The short version
An athlete's NIL "value" is not one number from one place. It is an estimate of what they can realistically earn—across direct pay from their school, deals with booster-funded collectives, and brand endorsements—shaped by a handful of factors the market rewards.
The NIL Standard publishes a valuation that weighs those factors into a single estimate. This guide explains what actually moves the number, and how we build ours.
It is one piece of a larger picture. For the full map of how athletes get paid, see our companion guide, How College Athletes Get Paid.
What NIL value actually means now
Start with what the number is, and what it is not. An NIL valuation is an estimate of earning potential, not a salary or a guaranteed paycheck. It is a read on what an athlete can command across the three places NIL-era money comes from:
- Direct pay from the school—revenue sharing, which is capped. Revenue sharing, explained.
- Collective deals—third-party money from booster-funded groups, which sits on top of the cap. How NIL collectives work.
- Brand and endorsement deals—third-party deals with companies, cleared through the NIL clearinghouse. What the NIL clearinghouse actually does.
A valuation is an estimate of what an athlete can realistically pull across all three—which is why no single contract tells the whole story.
What drives the number
If those are the buckets, what determines how full they get? A handful of factors do most of the work.
On-field production
The foundation. Proven performance earns attention, and in the revenue-sharing era it earns direct pay. A productive starter is worth more than a highly touted name who has not yet played.
Position
Not all positions pay equally. Quarterbacks command the most by a wide margin—the quarterback touches every snap, carries the most media, and is the face of the program—followed by wide receivers and edge rushers.
Program, conference, and market
Where an athlete plays shapes what they can earn. Blue-blood fan bases, national television exposure, and well-funded collectives lift value, sometimes before a player takes a snap.
Audience
Reach and engagement. A large following across Instagram, TikTok, and X is the biggest driver of brand deals—and engagement, how responsive an audience actually is, often matters more than raw follower totals.
Marketability
The intangibles brands pay for: personality, story, authenticity, and community engagement. Two players with identical stats can carry very different brand value.
One thing fades: a player's high-school recruiting rank loses predictive power once they are on campus. Production and audience take over.
How The NIL Standard estimates value
Our valuation is a production-weighted estimate—football first. We start from on-field value (projected trajectory, production, and an independent talent read), then account for position, the financial ecosystem of the player's program, depth-chart role, and experience. Social reach factors in as a meaningful but deliberately capped bonus, because we are estimating football-market value, not follower count.
When a real, verified deal exists for a player, we use that figure instead of the model's estimate—reported market data beats any algorithm.

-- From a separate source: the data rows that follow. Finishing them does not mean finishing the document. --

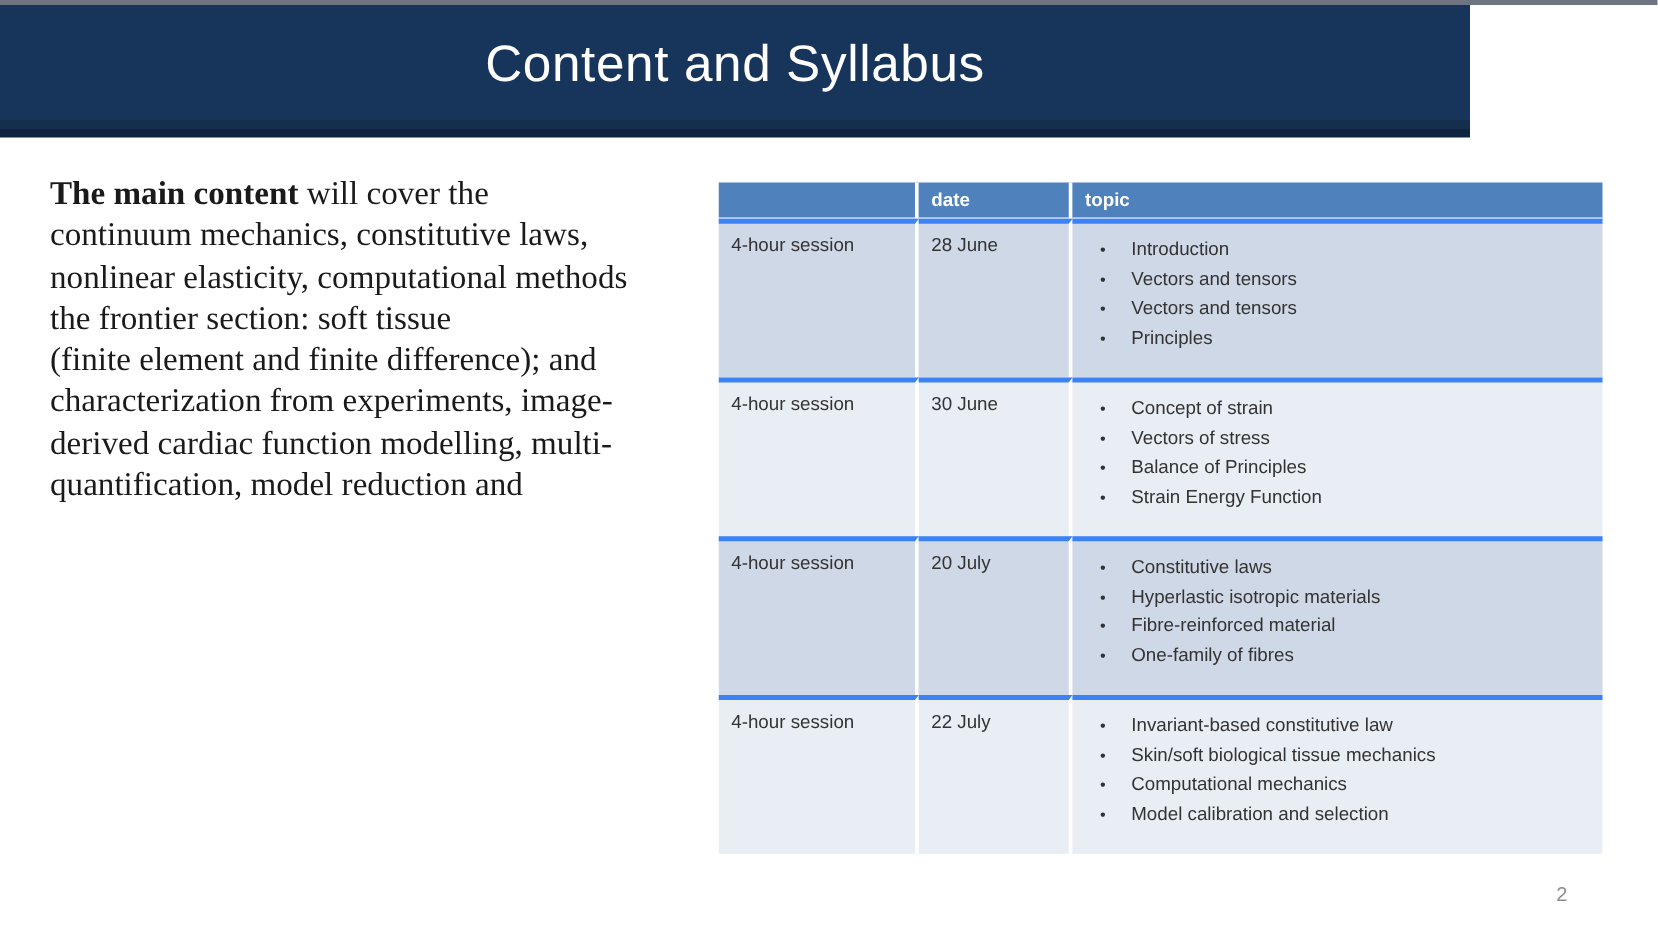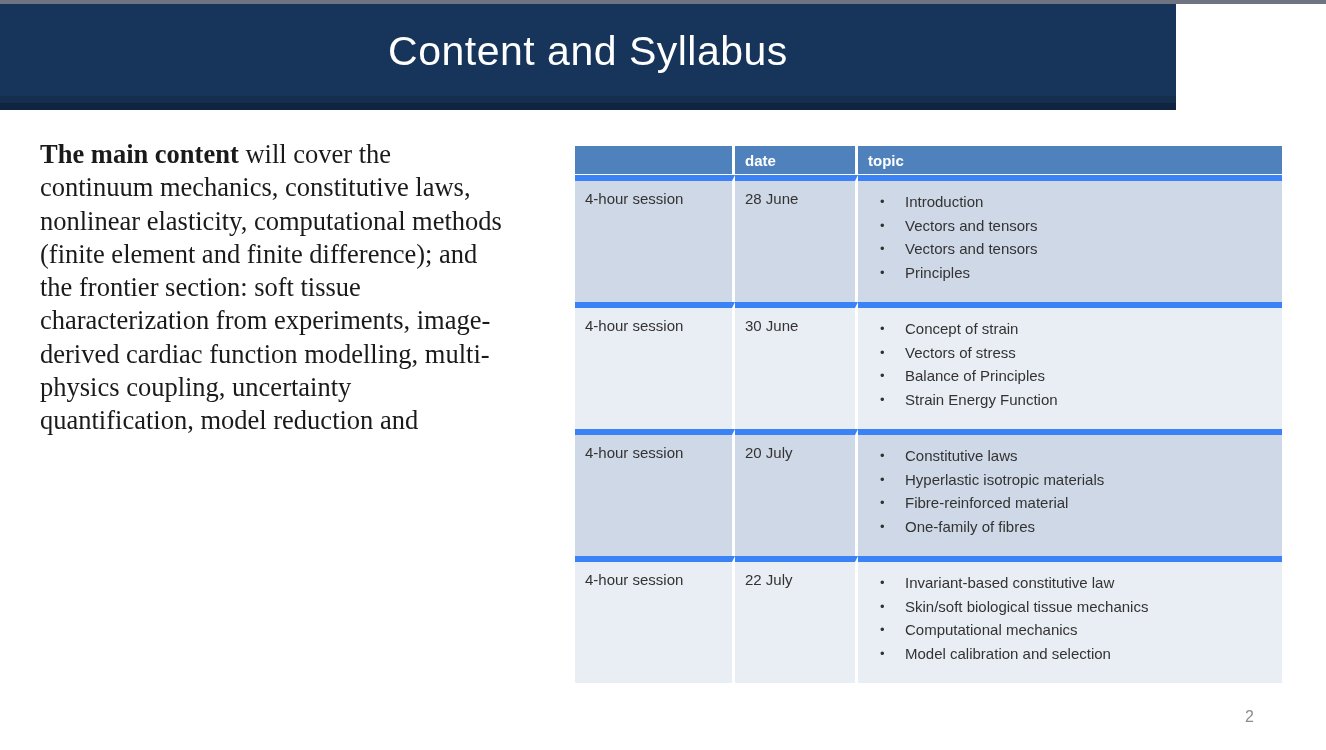--- a/index.html
+++ b/index.html
@@ -69,7 +69,7 @@
   thead th.sep, tbody td.sep{border-right:3px solid #ffffff;}
   tbody td{
     vertical-align:top;
-    border-top:6px solid #3b82f6;
+    border-top:4px solid #3b82f6;
     padding:9px 6px 12px 10px;
   }
   tbody tr{height:127px;}

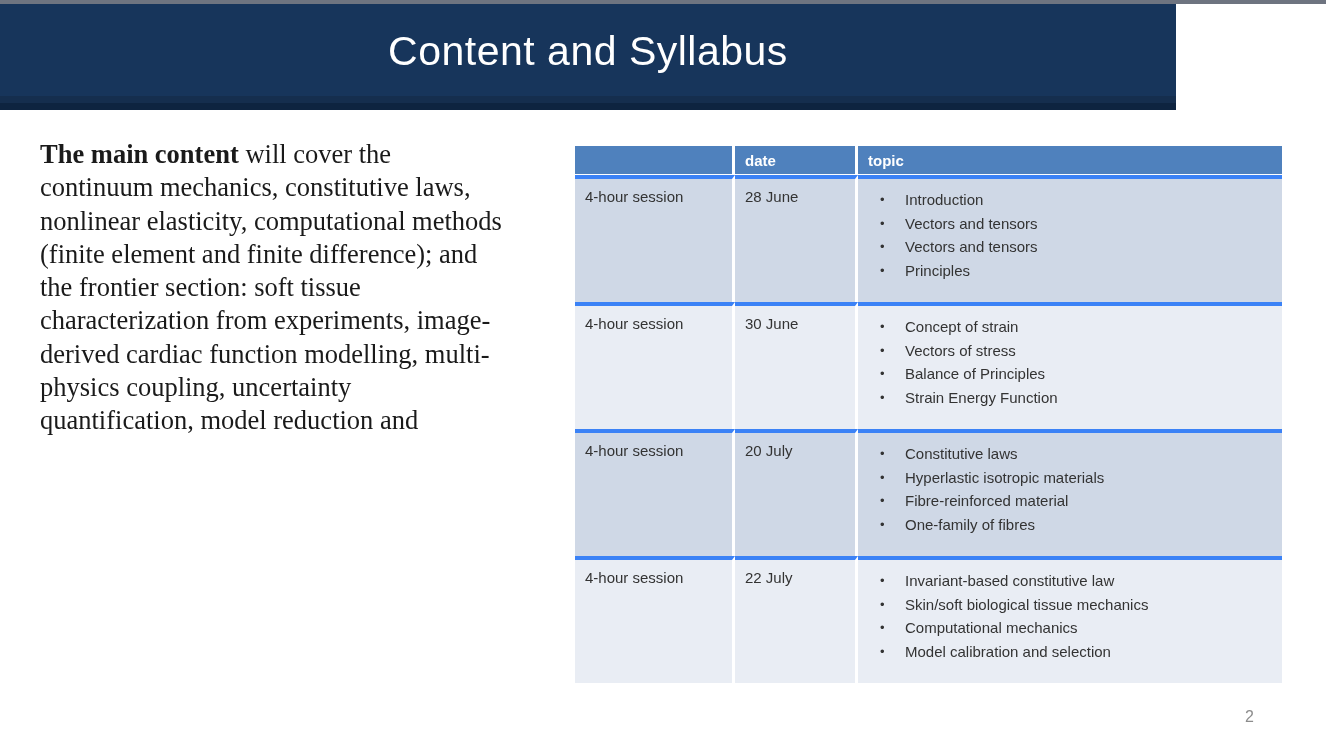--- a/index.html
+++ b/index.html
@@ -105,8 +105,8 @@
     <b>The main content</b><span class="ln-first"> will cover the</span>
     <span class="ln">continuum mechanics, constitutive laws,</span>
     <span class="ln">nonlinear elasticity, computational methods</span>
+    <span class="ln">the frontier section: soft tissue</span>
     <span class="ln">(finite element and finite difference); and</span>
-    <span class="ln">the frontier section: soft tissue</span>
     <span class="ln">characterization from experiments, image-</span>
     <span class="ln">derived cardiac function modelling, multi-</span>
     <span class="ln">physics coupling, uncertainty</span>

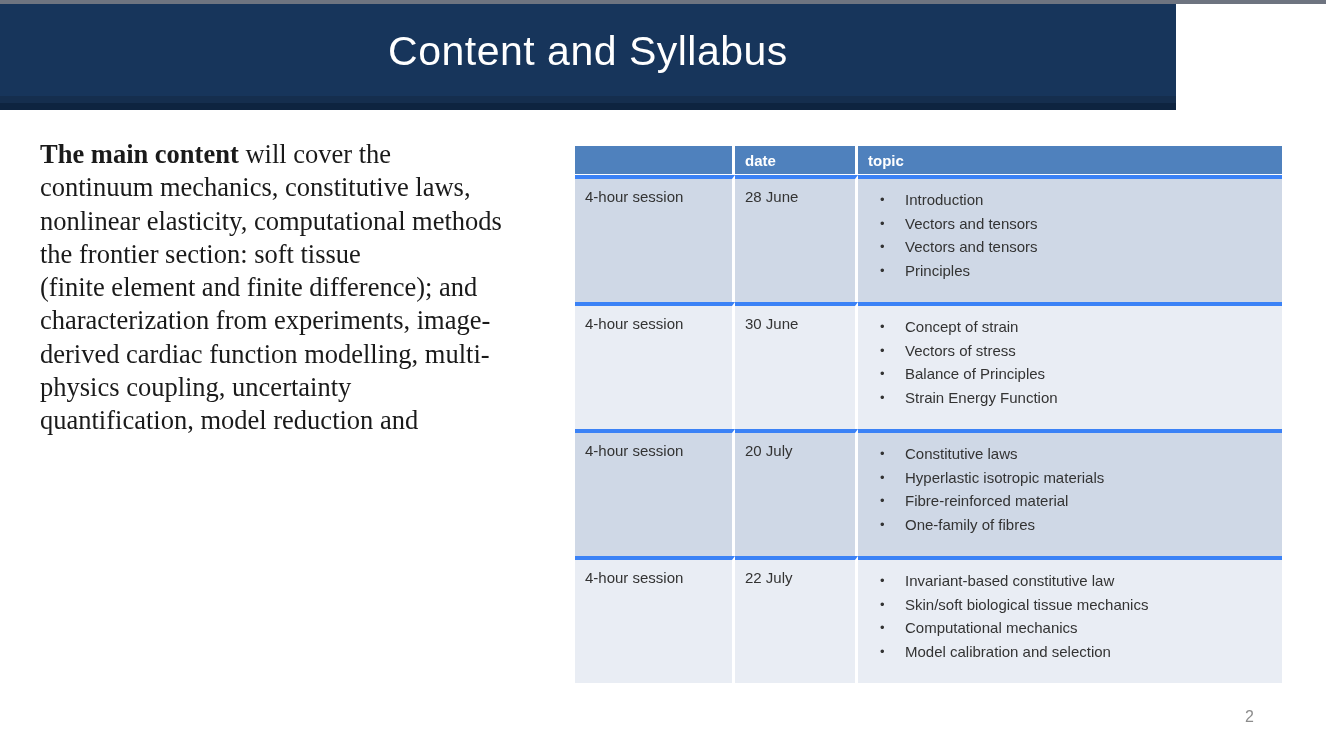--- a/index.html
+++ b/index.html
@@ -109,7 +109,6 @@
     <span class="ln">(finite element and finite difference); and</span>
     <span class="ln">characterization from experiments, image-</span>
     <span class="ln">derived cardiac function modelling, multi-</span>
-    <span class="ln">physics coupling, uncertainty</span>
     <span class="ln">quantification, model reduction and</span>
   </div>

That production-first lens is why our number can differ from a brand-weighted one: a model built on audience asks who is followed and known, while ours asks what a player does on the field and what role they play. Both are real; they answer different questions. Our full approach—every input, in plain English—is laid out in our methodology.
See it on the board
All of this rolls up into a number you can browse. Our Big Board ranks the players we value most across college football. Our team pagestotal it up by program, so you can see where a roster's value is concentrated. And our methodology shows exactly how every estimate is built.
Every figure is an independent estimate of earning potential—not a salary, and not a reported contract unless we say so.
Common questions
Is an NIL valuation a salary or a guaranteed amount?
No. It is an estimate of earning potential—what an athlete could realistically command across school pay, collective deals, and brand deals—not a paycheck anyone has promised.
Why do quarterbacks dominate the top of the market?
Structure. The quarterback touches every snap, carries the most media attention, and is the face of the program—so quarterbacks hold the large majority of the highest valuations.
Does social media matter more than on-field play?
It depends what you are measuring. Audience is the biggest driver of brand and endorsement deals, while on-field production drives attention and, now, direct pay. Our valuation weights the football side and treats social reach as a capped bonus.
How does The NIL Standard arrive at its number?
We weigh the drivers above—production, position, program and market, role, and audience—into a single production-weighted estimate, and we use a verified figure instead whenever a real deal is reported. The full approach is in our methodology.